____ RECORD EXCERPTS

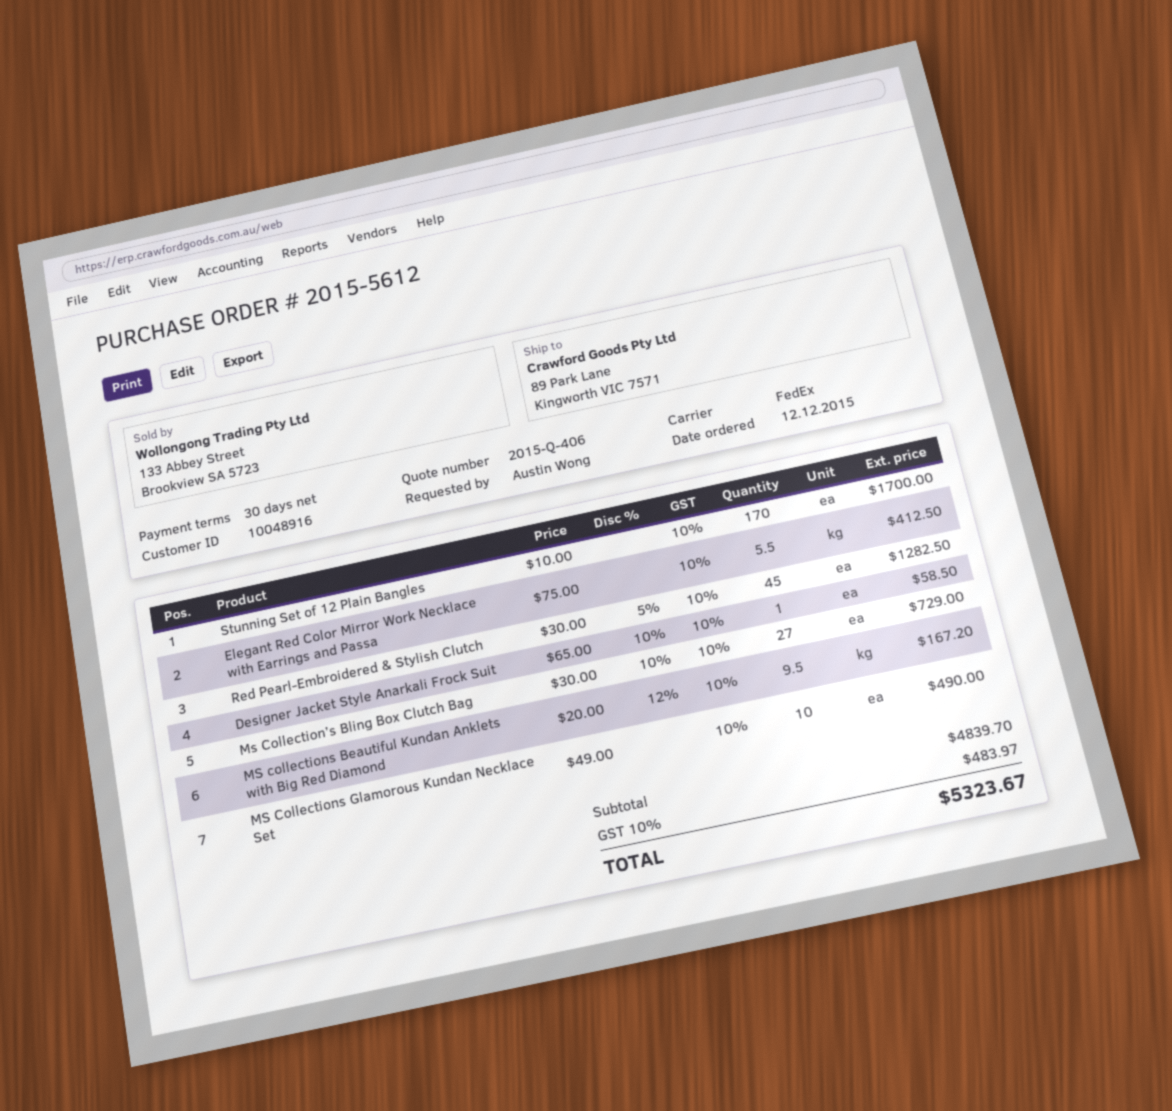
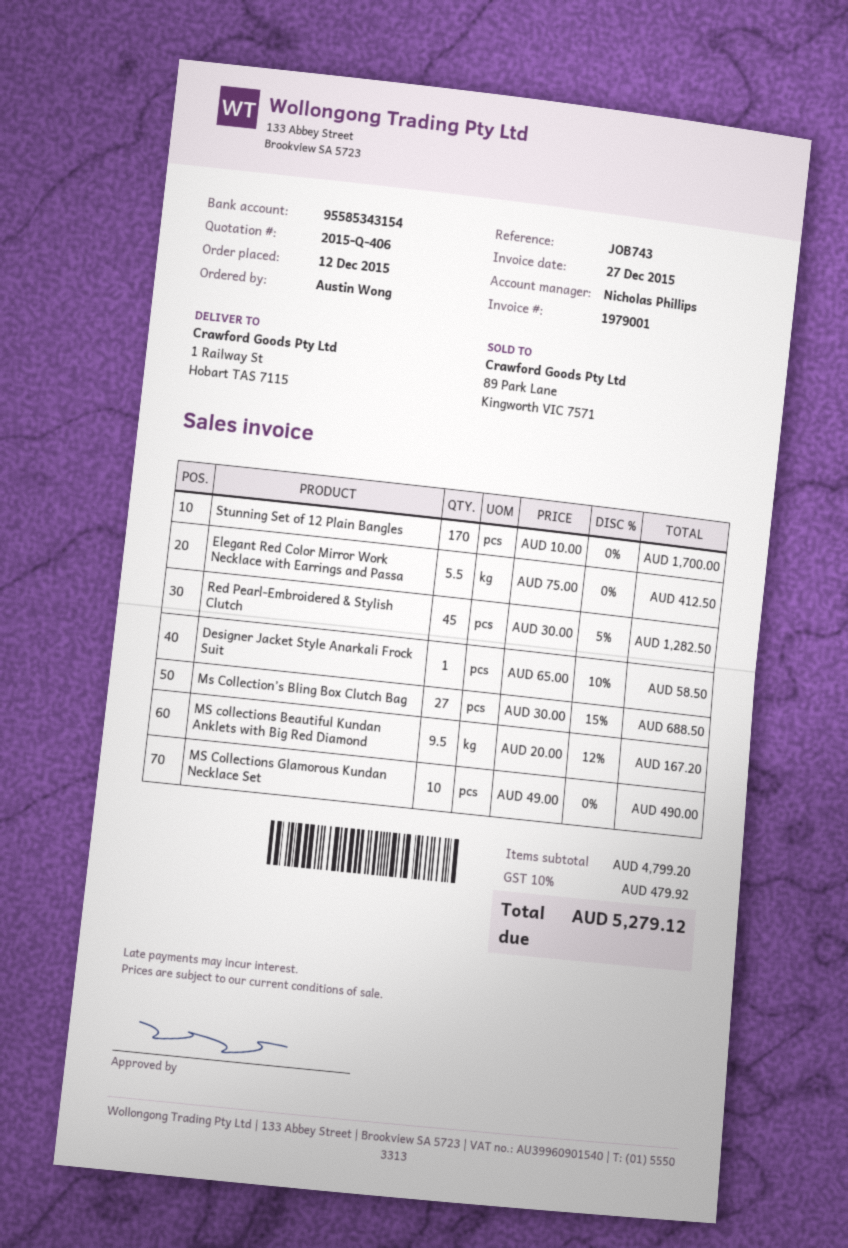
ship to: 89 Park Lane, Kingworth VIC 7571 -> 1 Railway St, Hobart TAS 7115
Ms Collection’s Bling Box Clutch Bag: 27 x 30.00 - 10% = 729.00 -> 27 x 30.00 - 15% = 688.50
subtotal: 4839.70 -> 4799.20
tax: 10% = 483.97 -> 10% = 479.92
total: 5323.67 -> 5279.12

________

■ **EXERCISE OBJECTIVE**:
Set down the data exactly as it appears, without any images.

■ **RESULT FOR THIS TASK**:
ship to: 89 Park Lane, Kingworth VIC 7571 -> 1 Railway St, Hobart TAS 7115
Ms Collection’s Bling Box Clutch Bag: 27 x 30.00 - 10% = 729.00 -> 27 x 30.00 - 15% = 688.50
subtotal: 4839.70 -> 4799.20
tax: 10% = 483.97 -> 10% = 479.92
total: 5323.67 -> 5279.12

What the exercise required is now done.